I know. This kind of full-on psychotic projection is disorienting and weird. I've never been very good a dealing with this particular wingnut tactic and I don't think anyone is.

That post got me to thinking more prosaically about the main right-wing talking points against health care reform. What is striking about those talking points is that every horror that the right-wing alleges is a feature of Obamacare is actually a mainstay of American health care as it currently stands. Below are five broad claims against Obamacare that fit this pattern.

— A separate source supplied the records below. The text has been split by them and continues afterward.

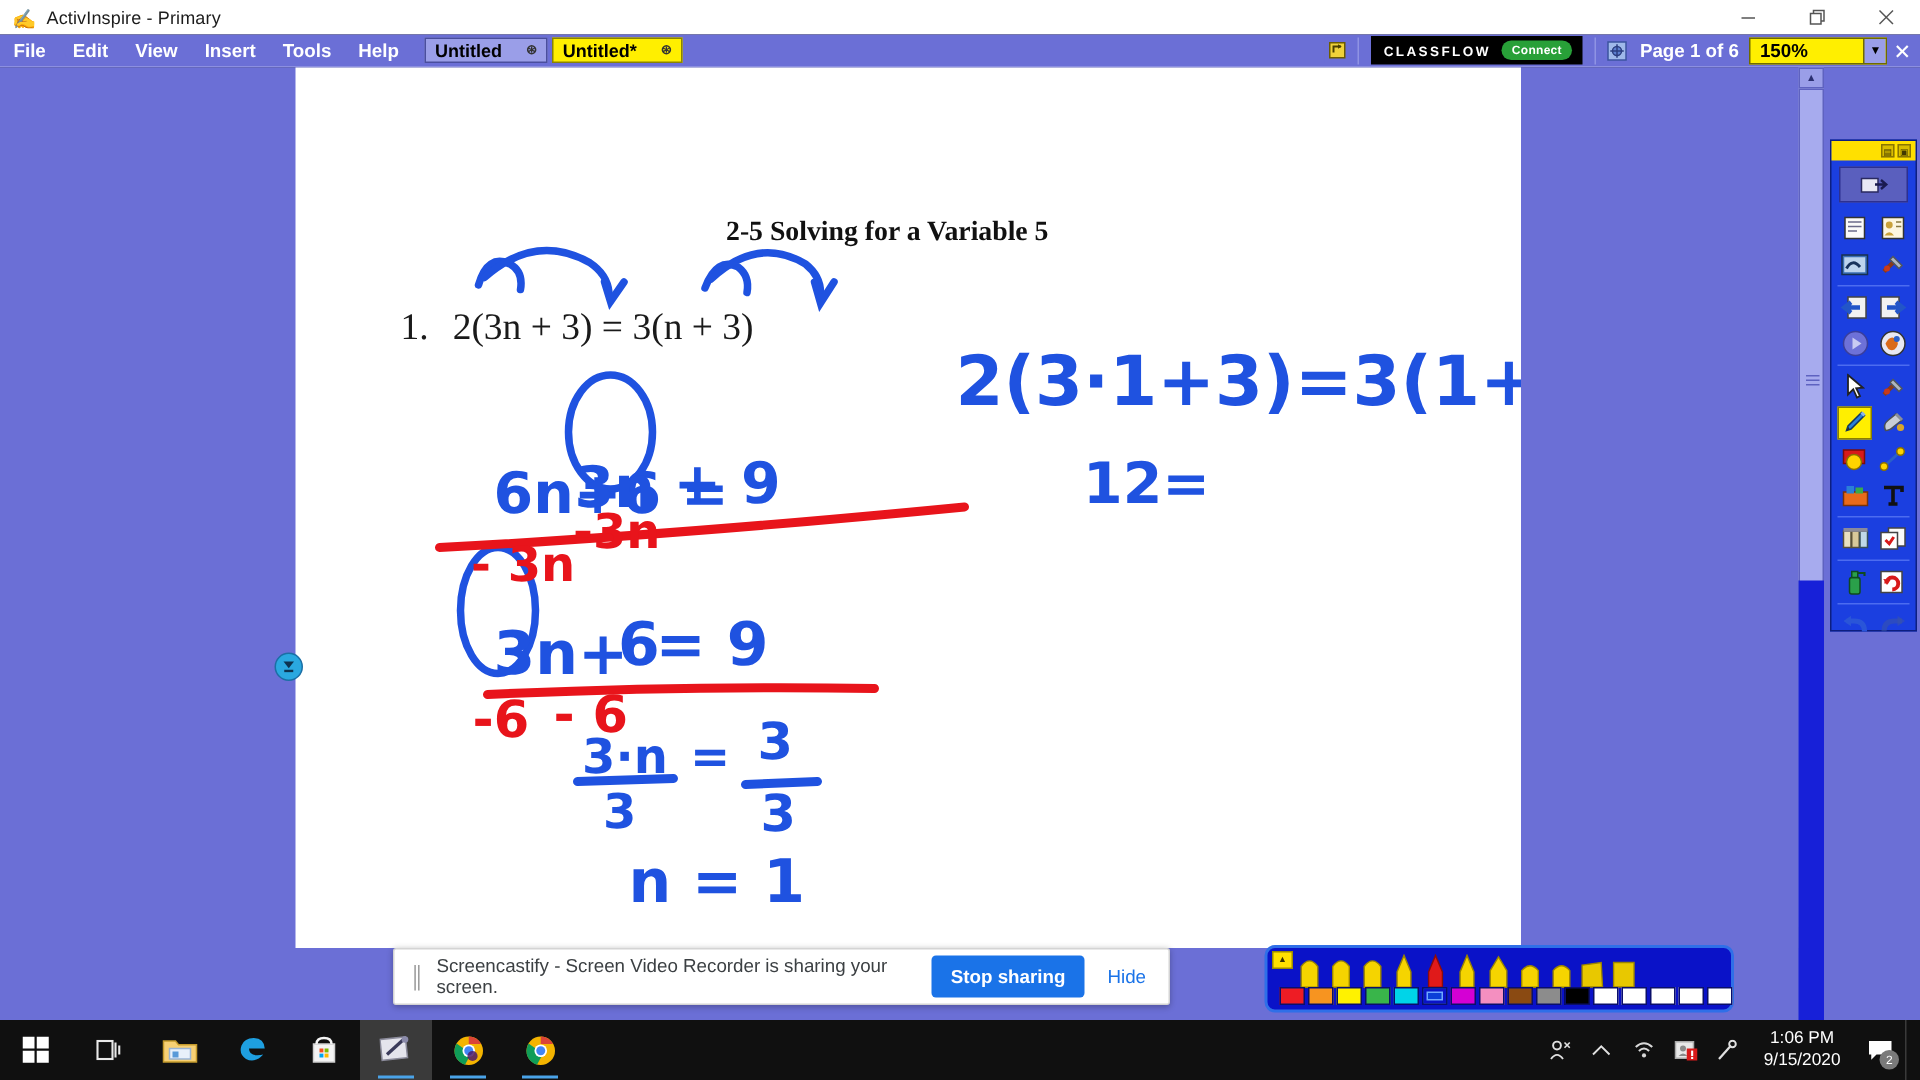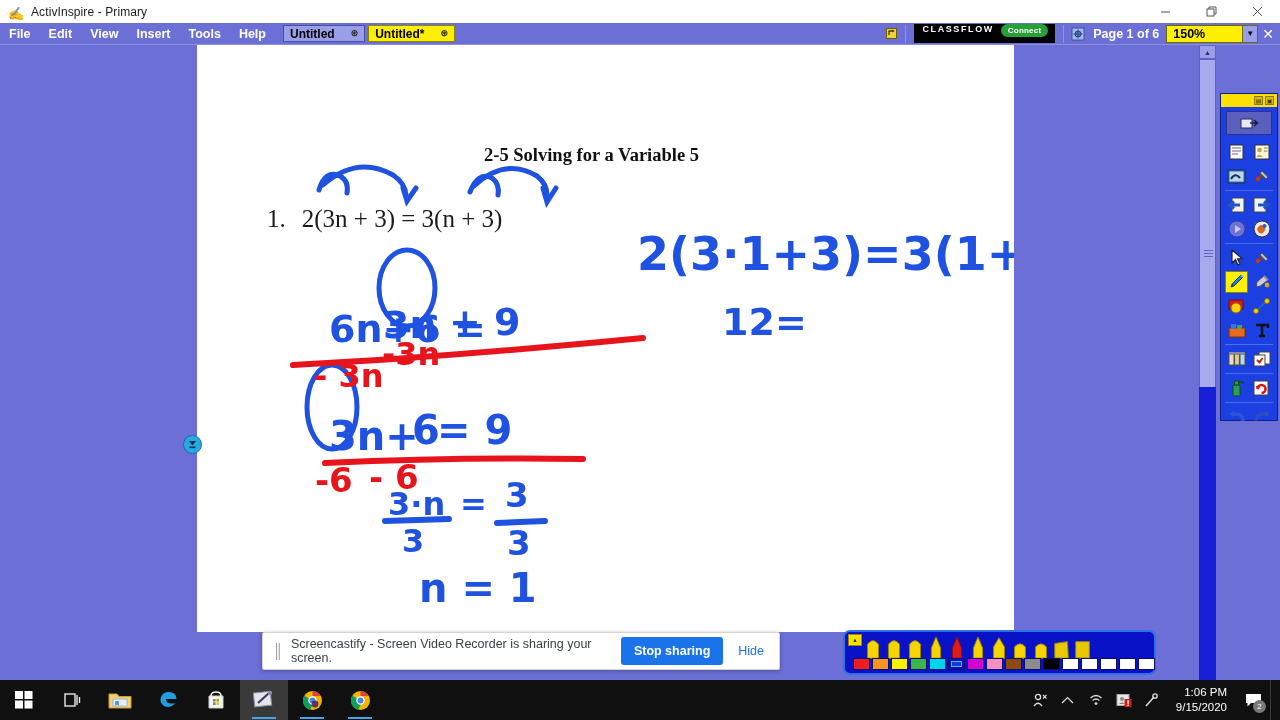--- a/index.html
+++ b/index.html
@@ -54,21 +54,21 @@
   }
 
   .mb-right { margin-left: auto; display: flex; align-items: center; height: 22px; }
   .mb-sep { width: 1px; height: 18px; background: #8f93e4; margin: 0 5px; }
   .mini-ico {
     width: 17px; height: 17px; display: flex; align-items: center;
     justify-content: center; background: #6b6fd6;
   }
   .mini-ico svg { display: block; }
   .classflow {
-    display: flex; align-items: flex-start; gap: 7px;
+    display: flex; align-items: center; gap: 7px;
     background: #000; height: 19px; padding: 0 7px 0 8px; margin: 16px 3px;
   }
   .cf-word {
     color: #ffffff; font-size: 9px; font-weight: 700; letter-spacing: 1.6px;
   }
   .cf-connect {
     background: #28a038; color: #fff; font-size: 8px; font-weight: 700;
     border-radius: 8px; padding: 2px 7px; letter-spacing: .2px;
   }
   .page-ind {
@@ -259,21 +259,21 @@
   }
   .tray {
     margin-left: auto; display: flex; align-items: center; height: 40px;
     gap: 2px; padding-right: 4px;
   }
   .tray-ico {
     width: 26px; height: 40px; display: flex; align-items: center;
     justify-content: center; color: #e9e9e9; font-size: 12px;
   }
   .clock {
-    color: #fff; font-size: 11.5px; text-align: right; line-height: 15px;
+    color: #fff; font-size: 11.5px; text-align: center; line-height: 15px;
     padding: 0 9px;
   }
   .notif {
     width: 30px; height: 40px; display: flex; align-items: center;
     justify-content: center; position: relative; color: #fff;
   }
   .notif-badge {
     position: absolute; right: 2px; bottom: 7px;
     background: #7a7a7a; color: #fff; font-size: 8px;
     width: 13px; height: 13px; border-radius: 50%;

1) Claim: that Obamacare will entail runaway costs, exploding our deficits. Reality: We currently spend far more than any other OECD country for health care relative to GDP. And every significant proposed cost-control initiative -- like a public option, or allowing the government to actually negotiate lower prices with the pharmaceutical industry -- is being attacked full-on by opponents of reform. There is simply no serious debate about whether our insanely convoluted, privately-based insurance system is far more expensive than any comprehensive single-payer system would be.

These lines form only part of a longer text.